[Start of section]

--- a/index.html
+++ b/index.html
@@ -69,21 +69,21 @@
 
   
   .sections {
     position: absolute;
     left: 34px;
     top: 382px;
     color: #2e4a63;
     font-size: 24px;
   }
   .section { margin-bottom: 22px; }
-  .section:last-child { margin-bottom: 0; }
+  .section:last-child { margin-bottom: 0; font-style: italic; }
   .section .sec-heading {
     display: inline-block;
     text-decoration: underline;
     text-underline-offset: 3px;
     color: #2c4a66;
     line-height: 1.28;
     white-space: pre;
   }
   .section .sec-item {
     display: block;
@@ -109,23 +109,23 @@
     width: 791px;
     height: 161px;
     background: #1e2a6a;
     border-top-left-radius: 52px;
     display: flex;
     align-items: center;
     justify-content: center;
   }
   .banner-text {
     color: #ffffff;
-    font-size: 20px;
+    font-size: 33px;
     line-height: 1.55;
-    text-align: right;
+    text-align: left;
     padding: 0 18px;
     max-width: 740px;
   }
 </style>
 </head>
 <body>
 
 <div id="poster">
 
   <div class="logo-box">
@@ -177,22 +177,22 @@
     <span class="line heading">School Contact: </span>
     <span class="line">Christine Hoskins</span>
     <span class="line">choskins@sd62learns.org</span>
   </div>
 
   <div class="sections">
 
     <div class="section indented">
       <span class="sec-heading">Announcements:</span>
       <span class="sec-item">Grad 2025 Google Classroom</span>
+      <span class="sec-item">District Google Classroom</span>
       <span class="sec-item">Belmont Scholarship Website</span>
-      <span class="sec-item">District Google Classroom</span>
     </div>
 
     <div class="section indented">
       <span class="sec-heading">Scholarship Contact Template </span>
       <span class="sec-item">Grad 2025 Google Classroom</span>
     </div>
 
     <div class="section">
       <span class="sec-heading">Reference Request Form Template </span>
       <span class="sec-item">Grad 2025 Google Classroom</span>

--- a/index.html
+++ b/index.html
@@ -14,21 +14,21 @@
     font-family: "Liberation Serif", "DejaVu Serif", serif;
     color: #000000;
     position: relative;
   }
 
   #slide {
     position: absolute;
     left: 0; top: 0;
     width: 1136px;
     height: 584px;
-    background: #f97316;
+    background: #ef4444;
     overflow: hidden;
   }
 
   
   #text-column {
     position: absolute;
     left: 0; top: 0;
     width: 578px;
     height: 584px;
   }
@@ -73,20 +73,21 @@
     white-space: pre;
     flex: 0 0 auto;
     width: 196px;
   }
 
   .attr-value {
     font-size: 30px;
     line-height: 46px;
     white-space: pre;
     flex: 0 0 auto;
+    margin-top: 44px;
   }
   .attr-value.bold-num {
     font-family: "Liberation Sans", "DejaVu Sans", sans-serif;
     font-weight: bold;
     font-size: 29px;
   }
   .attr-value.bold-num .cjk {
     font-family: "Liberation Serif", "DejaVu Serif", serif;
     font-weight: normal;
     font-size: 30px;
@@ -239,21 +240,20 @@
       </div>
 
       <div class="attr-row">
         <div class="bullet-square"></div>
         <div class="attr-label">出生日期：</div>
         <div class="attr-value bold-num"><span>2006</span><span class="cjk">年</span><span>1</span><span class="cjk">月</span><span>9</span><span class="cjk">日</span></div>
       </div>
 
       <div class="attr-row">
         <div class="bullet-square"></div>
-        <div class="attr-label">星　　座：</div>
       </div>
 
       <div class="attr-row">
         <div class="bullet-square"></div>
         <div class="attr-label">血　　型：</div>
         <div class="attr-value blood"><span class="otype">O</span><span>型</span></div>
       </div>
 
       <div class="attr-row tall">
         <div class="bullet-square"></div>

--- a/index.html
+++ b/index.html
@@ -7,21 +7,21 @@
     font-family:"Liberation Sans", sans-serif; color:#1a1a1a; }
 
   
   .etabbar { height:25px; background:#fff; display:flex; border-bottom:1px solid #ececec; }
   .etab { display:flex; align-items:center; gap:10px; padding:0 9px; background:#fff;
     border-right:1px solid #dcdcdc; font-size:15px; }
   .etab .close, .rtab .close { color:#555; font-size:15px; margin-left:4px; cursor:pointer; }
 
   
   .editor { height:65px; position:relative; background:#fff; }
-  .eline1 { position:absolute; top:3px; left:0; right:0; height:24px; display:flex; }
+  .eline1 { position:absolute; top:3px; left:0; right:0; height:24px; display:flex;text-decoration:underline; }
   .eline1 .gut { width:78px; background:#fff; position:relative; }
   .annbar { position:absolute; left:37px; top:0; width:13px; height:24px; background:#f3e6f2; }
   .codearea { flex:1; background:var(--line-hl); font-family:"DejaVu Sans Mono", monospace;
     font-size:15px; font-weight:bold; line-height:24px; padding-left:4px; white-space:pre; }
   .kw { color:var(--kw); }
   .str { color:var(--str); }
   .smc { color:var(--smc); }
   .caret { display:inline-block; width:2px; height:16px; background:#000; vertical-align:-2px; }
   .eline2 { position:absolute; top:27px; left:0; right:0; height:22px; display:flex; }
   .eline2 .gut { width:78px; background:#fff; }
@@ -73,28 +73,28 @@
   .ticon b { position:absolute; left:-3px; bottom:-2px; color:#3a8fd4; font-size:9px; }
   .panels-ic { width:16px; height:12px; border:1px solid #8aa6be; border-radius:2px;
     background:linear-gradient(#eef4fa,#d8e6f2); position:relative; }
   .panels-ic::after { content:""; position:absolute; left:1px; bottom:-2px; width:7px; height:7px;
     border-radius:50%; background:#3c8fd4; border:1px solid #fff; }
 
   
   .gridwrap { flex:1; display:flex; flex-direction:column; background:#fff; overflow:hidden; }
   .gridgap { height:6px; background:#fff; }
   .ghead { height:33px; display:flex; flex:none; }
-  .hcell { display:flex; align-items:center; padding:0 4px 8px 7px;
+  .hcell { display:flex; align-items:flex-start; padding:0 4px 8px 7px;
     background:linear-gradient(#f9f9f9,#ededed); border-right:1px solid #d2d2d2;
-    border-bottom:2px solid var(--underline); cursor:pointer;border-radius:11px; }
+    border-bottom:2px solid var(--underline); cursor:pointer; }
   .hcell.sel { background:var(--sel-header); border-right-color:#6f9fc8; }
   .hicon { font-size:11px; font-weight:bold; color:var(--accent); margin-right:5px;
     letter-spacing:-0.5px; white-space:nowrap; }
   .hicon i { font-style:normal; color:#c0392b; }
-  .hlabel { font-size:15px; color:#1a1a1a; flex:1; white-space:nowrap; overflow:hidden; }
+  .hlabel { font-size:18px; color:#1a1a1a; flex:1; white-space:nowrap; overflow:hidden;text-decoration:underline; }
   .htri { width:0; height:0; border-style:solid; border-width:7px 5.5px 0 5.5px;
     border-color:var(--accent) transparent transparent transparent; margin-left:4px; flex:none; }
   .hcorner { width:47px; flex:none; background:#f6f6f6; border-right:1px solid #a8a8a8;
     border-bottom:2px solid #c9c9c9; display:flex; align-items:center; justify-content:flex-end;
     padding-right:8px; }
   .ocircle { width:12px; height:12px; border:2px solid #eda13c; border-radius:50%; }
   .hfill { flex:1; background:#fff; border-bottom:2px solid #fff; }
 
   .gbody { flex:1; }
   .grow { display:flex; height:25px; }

[End of section]

Task description: The response should consist of all the entries, set down exactly.

Exercise answer:
--- a/index.html
+++ b/index.html
@@ -69,21 +69,21 @@
 
   
   .sections {
     position: absolute;
     left: 34px;
     top: 382px;
     color: #2e4a63;
     font-size: 24px;
   }
   .section { margin-bottom: 22px; }
-  .section:last-child { margin-bottom: 0; }
+  .section:last-child { margin-bottom: 0; font-style: italic; }
   .section .sec-heading {
     display: inline-block;
     text-decoration: underline;
     text-underline-offset: 3px;
     color: #2c4a66;
     line-height: 1.28;
     white-space: pre;
   }
   .section .sec-item {
     display: block;
@@ -109,23 +109,23 @@
     width: 791px;
     height: 161px;
     background: #1e2a6a;
     border-top-left-radius: 52px;
     display: flex;
     align-items: center;
     justify-content: center;
   }
   .banner-text {
     color: #ffffff;
-    font-size: 20px;
+    font-size: 33px;
     line-height: 1.55;
-    text-align: right;
+    text-align: left;
     padding: 0 18px;
     max-width: 740px;
   }
 </style>
 </head>
 <body>
 
 <div id="poster">
 
   <div class="logo-box">
@@ -177,22 +177,22 @@
     <span class="line heading">School Contact: </span>
     <span class="line">Christine Hoskins</span>
     <span class="line">choskins@sd62learns.org</span>
   </div>
 
   <div class="sections">
 
     <div class="section indented">
       <span class="sec-heading">Announcements:</span>
       <span class="sec-item">Grad 2025 Google Classroom</span>
+      <span class="sec-item">District Google Classroom</span>
       <span class="sec-item">Belmont Scholarship Website</span>
-      <span class="sec-item">District Google Classroom</span>
     </div>
 
     <div class="section indented">
       <span class="sec-heading">Scholarship Contact Template </span>
       <span class="sec-item">Grad 2025 Google Classroom</span>
     </div>
 
     <div class="section">
       <span class="sec-heading">Reference Request Form Template </span>
       <span class="sec-item">Grad 2025 Google Classroom</span>

--- a/index.html
+++ b/index.html
@@ -14,21 +14,21 @@
     font-family: "Liberation Serif", "DejaVu Serif", serif;
     color: #000000;
     position: relative;
   }
 
   #slide {
     position: absolute;
     left: 0; top: 0;
     width: 1136px;
     height: 584px;
-    background: #f97316;
+    background: #ef4444;
     overflow: hidden;
   }
 
   
   #text-column {
     position: absolute;
     left: 0; top: 0;
     width: 578px;
     height: 584px;
   }
@@ -73,20 +73,21 @@
     white-space: pre;
     flex: 0 0 auto;
     width: 196px;
   }
 
   .attr-value {
     font-size: 30px;
     line-height: 46px;
     white-space: pre;
     flex: 0 0 auto;
+    margin-top: 44px;
   }
   .attr-value.bold-num {
     font-family: "Liberation Sans", "DejaVu Sans", sans-serif;
     font-weight: bold;
     font-size: 29px;
   }
   .attr-value.bold-num .cjk {
     font-family: "Liberation Serif", "DejaVu Serif", serif;
     font-weight: normal;
     font-size: 30px;
@@ -239,21 +240,20 @@
       </div>
 
       <div class="attr-row">
         <div class="bullet-square"></div>
         <div class="attr-label">出生日期：</div>
         <div class="attr-value bold-num"><span>2006</span><span class="cjk">年</span><span>1</span><span class="cjk">月</span><span>9</span><span class="cjk">日</span></div>
       </div>
 
       <div class="attr-row">
         <div class="bullet-square"></div>
-        <div class="attr-label">星　　座：</div>
       </div>
 
       <div class="attr-row">
         <div class="bullet-square"></div>
         <div class="attr-label">血　　型：</div>
         <div class="attr-value blood"><span class="otype">O</span><span>型</span></div>
       </div>
 
       <div class="attr-row tall">
         <div class="bullet-square"></div>

--- a/index.html
+++ b/index.html
@@ -7,21 +7,21 @@
     font-family:"Liberation Sans", sans-serif; color:#1a1a1a; }
 
   
   .etabbar { height:25px; background:#fff; display:flex; border-bottom:1px solid #ececec; }
   .etab { display:flex; align-items:center; gap:10px; padding:0 9px; background:#fff;
     border-right:1px solid #dcdcdc; font-size:15px; }
   .etab .close, .rtab .close { color:#555; font-size:15px; margin-left:4px; cursor:pointer; }
 
   
   .editor { height:65px; position:relative; background:#fff; }
-  .eline1 { position:absolute; top:3px; left:0; right:0; height:24px; display:flex; }
+  .eline1 { position:absolute; top:3px; left:0; right:0; height:24px; display:flex;text-decoration:underline; }
   .eline1 .gut { width:78px; background:#fff; position:relative; }
   .annbar { position:absolute; left:37px; top:0; width:13px; height:24px; background:#f3e6f2; }
   .codearea { flex:1; background:var(--line-hl); font-family:"DejaVu Sans Mono", monospace;
     font-size:15px; font-weight:bold; line-height:24px; padding-left:4px; white-space:pre; }
   .kw { color:var(--kw); }
   .str { color:var(--str); }
   .smc { color:var(--smc); }
   .caret { display:inline-block; width:2px; height:16px; background:#000; vertical-align:-2px; }
   .eline2 { position:absolute; top:27px; left:0; right:0; height:22px; display:flex; }
   .eline2 .gut { width:78px; background:#fff; }
@@ -73,28 +73,28 @@
   .ticon b { position:absolute; left:-3px; bottom:-2px; color:#3a8fd4; font-size:9px; }
   .panels-ic { width:16px; height:12px; border:1px solid #8aa6be; border-radius:2px;
     background:linear-gradient(#eef4fa,#d8e6f2); position:relative; }
   .panels-ic::after { content:""; position:absolute; left:1px; bottom:-2px; width:7px; height:7px;
     border-radius:50%; background:#3c8fd4; border:1px solid #fff; }
 
   
   .gridwrap { flex:1; display:flex; flex-direction:column; background:#fff; overflow:hidden; }
   .gridgap { height:6px; background:#fff; }
   .ghead { height:33px; display:flex; flex:none; }
-  .hcell { display:flex; align-items:center; padding:0 4px 8px 7px;
+  .hcell { display:flex; align-items:flex-start; padding:0 4px 8px 7px;
     background:linear-gradient(#f9f9f9,#ededed); border-right:1px solid #d2d2d2;
-    border-bottom:2px solid var(--underline); cursor:pointer;border-radius:11px; }
+    border-bottom:2px solid var(--underline); cursor:pointer; }
   .hcell.sel { background:var(--sel-header); border-right-color:#6f9fc8; }
   .hicon { font-size:11px; font-weight:bold; color:var(--accent); margin-right:5px;
     letter-spacing:-0.5px; white-space:nowrap; }
   .hicon i { font-style:normal; color:#c0392b; }
-  .hlabel { font-size:15px; color:#1a1a1a; flex:1; white-space:nowrap; overflow:hidden; }
+  .hlabel { font-size:18px; color:#1a1a1a; flex:1; white-space:nowrap; overflow:hidden;text-decoration:underline; }
   .htri { width:0; height:0; border-style:solid; border-width:7px 5.5px 0 5.5px;
     border-color:var(--accent) transparent transparent transparent; margin-left:4px; flex:none; }
   .hcorner { width:47px; flex:none; background:#f6f6f6; border-right:1px solid #a8a8a8;
     border-bottom:2px solid #c9c9c9; display:flex; align-items:center; justify-content:flex-end;
     padding-right:8px; }
   .ocircle { width:12px; height:12px; border:2px solid #eda13c; border-radius:50%; }
   .hfill { flex:1; background:#fff; border-bottom:2px solid #fff; }
 
   .gbody { flex:1; }
   .grow { display:flex; height:25px; }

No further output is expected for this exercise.